[Modification records]
====
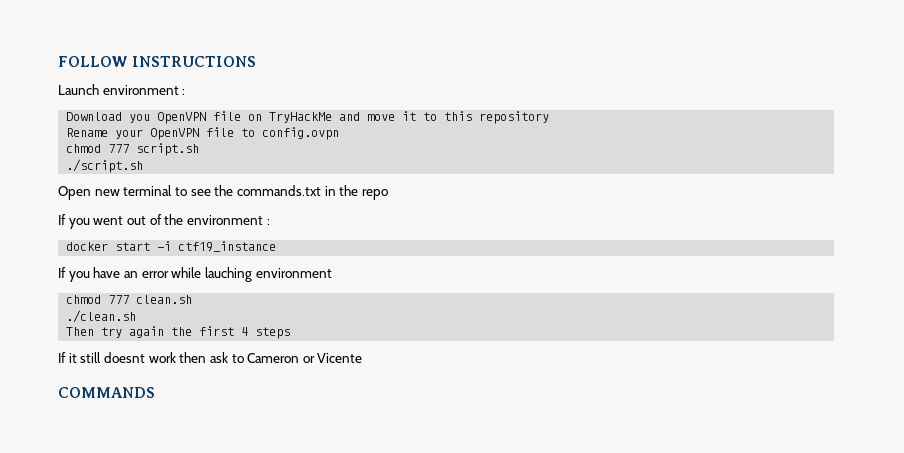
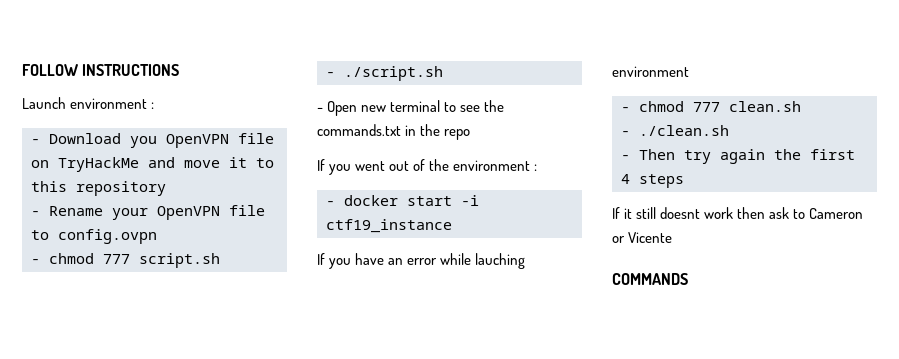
- Download you OpenVPN file on TryHackMe and move it to this repository
+ - Download you OpenVPN file on TryHackMe and move it to this repository
- Rename your OpenVPN file to config.ovpn
+ - Rename your OpenVPN file to config.ovpn
- chmod 777 script.sh
+ - chmod 777 script.sh
- ./script.sh
+ - ./script.sh
- Open new terminal to see the commands.txt in the repo
+ - Open new terminal to see the commands.txt in the repo
- docker start -i ctf19_instance
+ - docker start -i ctf19_instance
- chmod 777 clean.sh
+ - chmod 777 clean.sh
- ./clean.sh
+ - ./clean.sh
- Then try again the first 4 steps
+ - Then try again the first 4 steps

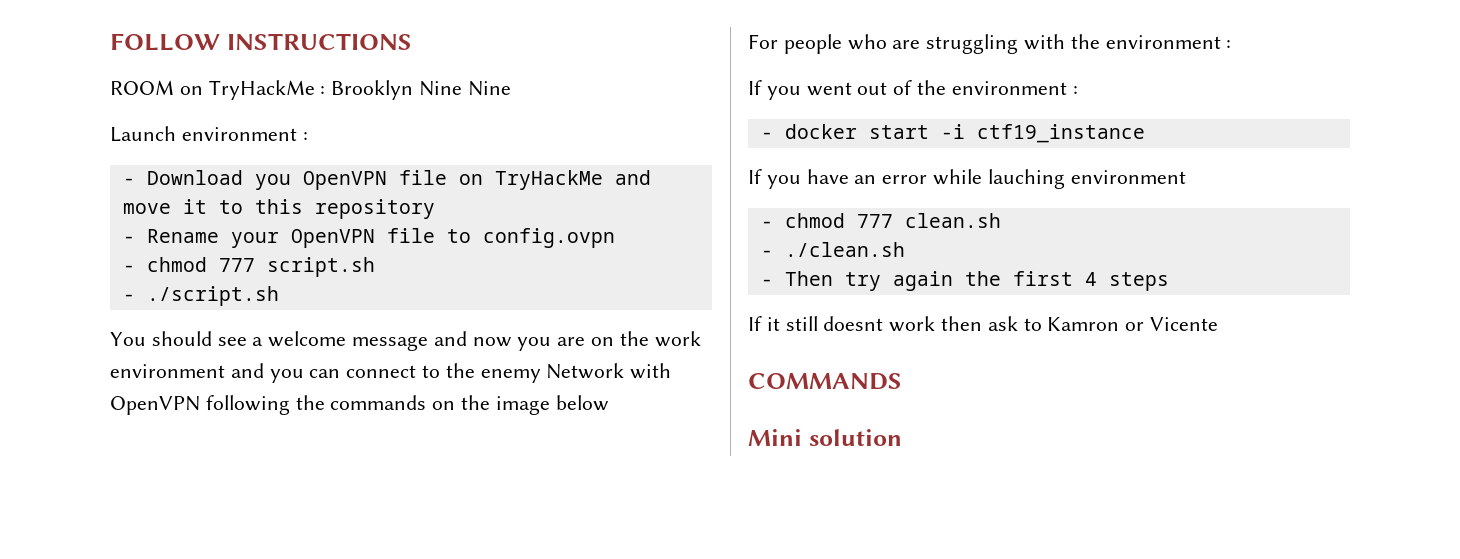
+ ROOM on TryHackMe : Brooklyn Nine Nine
- - Open new terminal to see the commands.txt in the repo
+ You should see a welcome message and now you are on the work environment and you can connect to the enemy Network with OpenVPN following the commands on the image below
+ For people who are struggling with the environment :
- If it still doesnt work then ask to Cameron or Vicente
+ If it still doesnt work then ask to Kamron or Vicente
+ Mini solution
====
_Task item_: The line with "For people who" marks where to start. Transcribe from there through the final line of the records, exactly and with nothing added.

_Finished exercise_:
+ For people who are struggling with the environment :
- If it still doesnt work then ask to Cameron or Vicente
+ If it still doesnt work then ask to Kamron or Vicente
+ Mini solution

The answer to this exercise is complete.